Material to process below:
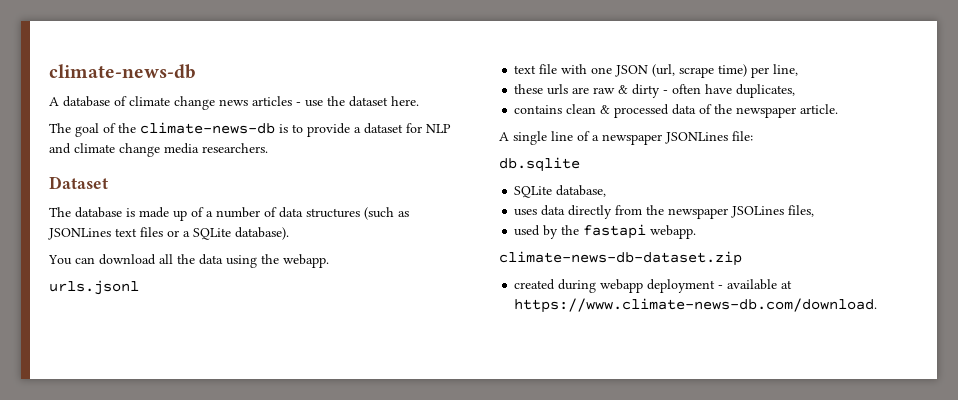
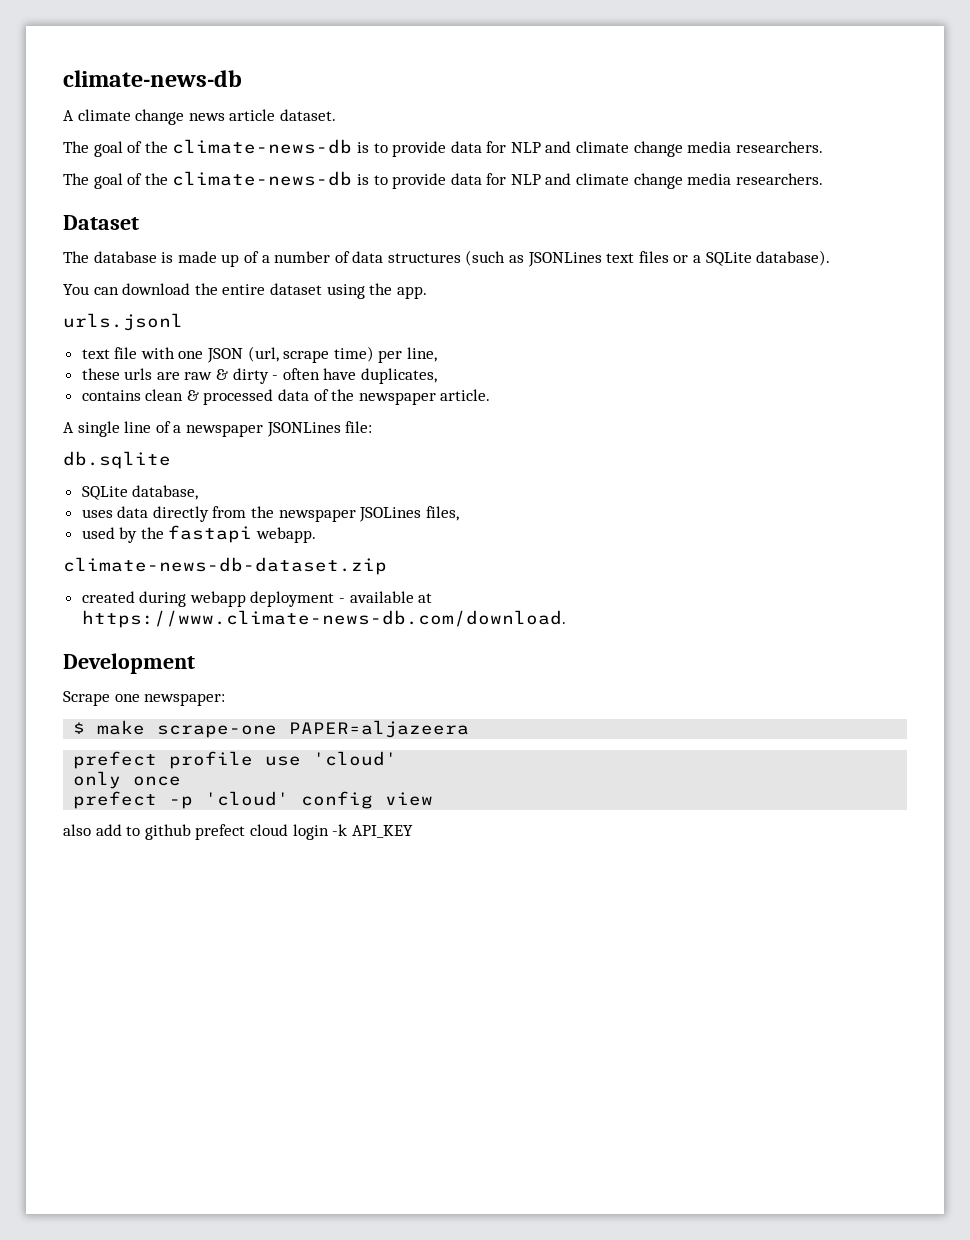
[63,96,127,107] database of -> (74, 115) none
[252,96,419,107] [49,122,403,137] articles - use the dataset here. // The goal of the climate-news-db is to provide a dataset -> [229,109,336,121] [63,139,823,157] [63,171,482,189] article dataset. // The goal of the climate-news-db is to provide data for NLP and climate change media researchers. // The goal of the climate-news-db is to provide data
[159,254,223,265] all the data -> [194,283,322,295] the entire dataset
[283,254,329,268] webapp. -> [396,286,427,299] app.
(878, 305) none -> [63,653,195,674] [63,691,226,706] [73,720,470,738] [73,751,398,769] [73,771,182,789] [73,791,434,809] [63,824,413,840] // Development // Scrape one newspaper: // $ make scrape-one PAPER=aljazeera // prefect profile use 'cloud' // only once // prefect -p 'cloud' config view // also add to github prefect cloud login -k API_KEY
End of Material to process.
--- Task details ---
A verbatim copy of every record is required, with all pictures excluded.

--- Result ---
[63,96,127,107] database of -> (74, 115) none
[252,96,419,107] [49,122,403,137] articles - use the dataset here. // The goal of the climate-news-db is to provide a dataset -> [229,109,336,121] [63,139,823,157] [63,171,482,189] article dataset. // The goal of the climate-news-db is to provide data for NLP and climate change media researchers. // The goal of the climate-news-db is to provide data
[159,254,223,265] all the data -> [194,283,322,295] the entire dataset
[283,254,329,268] webapp. -> [396,286,427,299] app.
(878, 305) none -> [63,653,195,674] [63,691,226,706] [73,720,470,738] [73,751,398,769] [73,771,182,789] [73,791,434,809] [63,824,413,840] // Development // Scrape one newspaper: // $ make scrape-one PAPER=aljazeera // prefect profile use 'cloud' // only once // prefect -p 'cloud' config view // also add to github prefect cloud login -k API_KEY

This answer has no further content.